In contrast to on-premise systems, in which the user is responsible for dealing with infrastructure problems, a big part of the appeal of the cloud is the fact that you don't have to manage your own systems, or deal with the inevitable failures that occur.

It's easy to go off on a tangent about the necessity of monitoring the cloud, but the real issue is one of communication. If Microsoft wants to be taken seriously as a hosting provider--especially one defining a very nascent wave of technology--there needs to be more information beyond what a single admin updates on an MSDN forum.

Of course, we would also assume the same thing of other cloud providers like Amazon Web Services, Google App Engine, and Salesforce.com, all of whom only provide the most basic uptime details (green=good, red=bad) with little to no explanation as to what exactly is being monitored. The obvious argument is that users don't need to know...until something goes wrong and information is scarce.

Third-party services such as Hyperic's Cloudstatus.com provide additional insight, but cloud vendors themselves have to become much more ardent about system status and the implications. How can vendors help to assuage issues related to outages?

• Visibility: Give customers immediate (real-time) visibility into the availability and performance of the services that you are delivering to them.

• Transparency: The performance and availability data needs to be freely available. Don't hide these metrics behind a login or some complex credentials-only mechanism. Companies who use this rule will succeed, and they will set the standard and force the rest of the industry to follow.

• Trust: Above all else, report accurately. The most important asset a cloud services provider has is its reputation. Customers will forgive a service disruption--we all know computer systems have their periodic hiccups. Customers will not forgive anything that is less than honest and forthcoming.

This leads to one of the larger questions about cloud adoption: what happens when things go wrong? And are you prepared when things go bump in the night?

  • As a user, what is your backup plan if your cloud provider fails?
  • As a provider, what are you doing to communicate effectively with your users?
  • As a provider, do I have the run-book in place for a large-scale outage?

In the case of Azure, there aren't yet many commercial applications currently running. Still, it's Microsoft's responsibility to be on top of the status of their services and be constantly communicative when things go wrong.

Availability is paramount to any other perceived risk of using the cloud. Issues like security and latency have always been concerns, but nothing else matters if the cloud platform or application isn't available.

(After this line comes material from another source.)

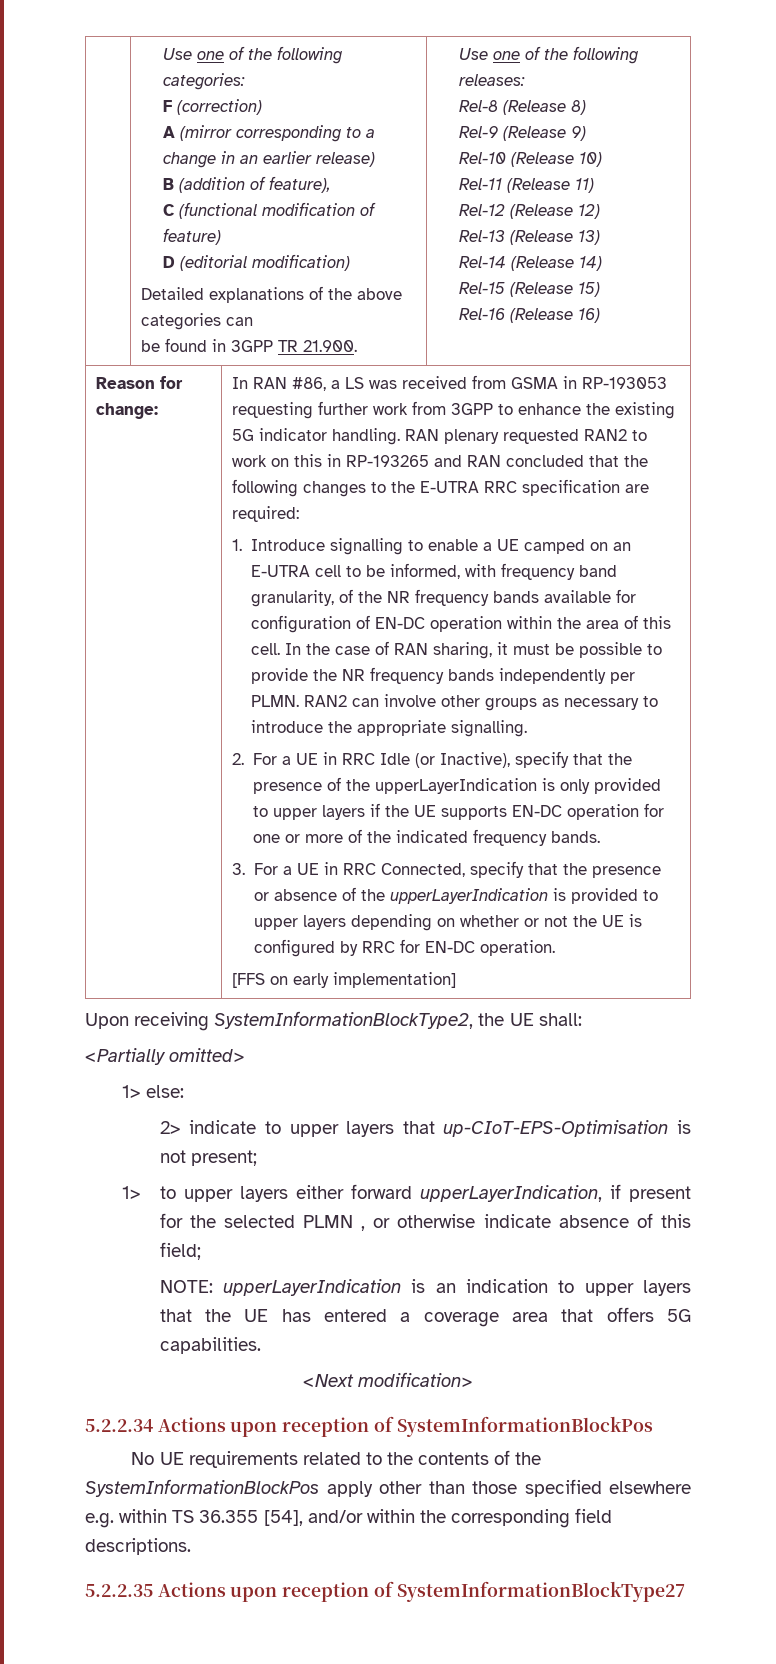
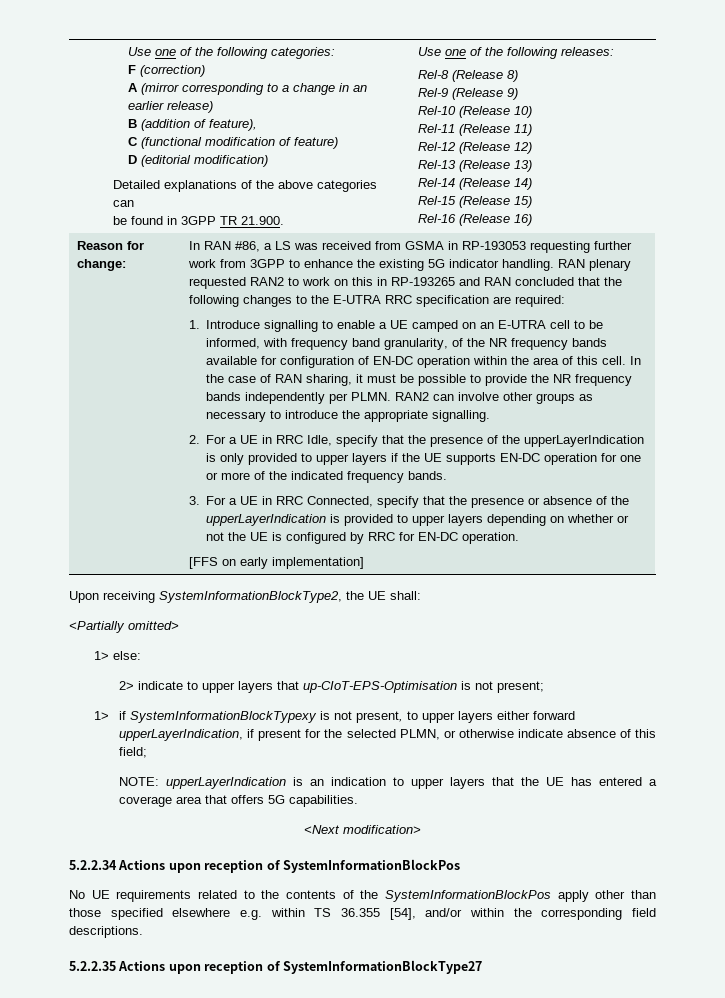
- 2. For a UE in RRC Idle (or Inactive), specify that the presence of the upperLayerIndication is only provided to upper layers if the UE supports EN-DC operation for one or more of the indicated frequency bands.
+ 2. For a UE in RRC Idle, specify that the presence of the upperLayerIndication is only provided to upper layers if the UE supports EN-DC operation for one or more of the indicated frequency bands.
- 1> to upper layers either forward upperLayerIndication, if present for the selected PLMN , or otherwise indicate absence of this field;
+ 1> if SystemInformationBlockTypexy is not present, to upper layers either forward upperLayerIndication, if present for the selected PLMN, or otherwise indicate absence of this field;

One interesting technical aside: Azure appears to have a required five-hour, full reboot of the system, which is probably fine now as the user base is fairly small. But just think about how long it would take to reboot all of Amazon Web Services. (An AWS total reboot is unlikely to happen as Amazon's service is built in zones. But hey, you never know.) Or how about the impact of 17 hours of intermittent availability plus 5 hours of reboot time in the context of AWS? Literally hundreds (thousands?) of businesses would wind up offline in some manner.

As Gavin Clarke wrote on The Register, "Microsoft wanted to offer people the full cloud experience. Well, now it has."

Follow me on Twitter @daveofdoom

Dave Rosenberg dishes up "Software, Interrupted" with nearly 15 years of technology and marketing experience that spans from Bell Labs to multiple start-up IPOs to open-source enterprise software companies. He is co-founder of MuleSource and currently serves as the general manager of Hardy Way. He is a member of the CNET Blog Network and is not an employee of CNET. Disclosure. You can contact Dave via e-mail at softwareinterrupted@gmail.com or follow him on Twitter @daveofdoom.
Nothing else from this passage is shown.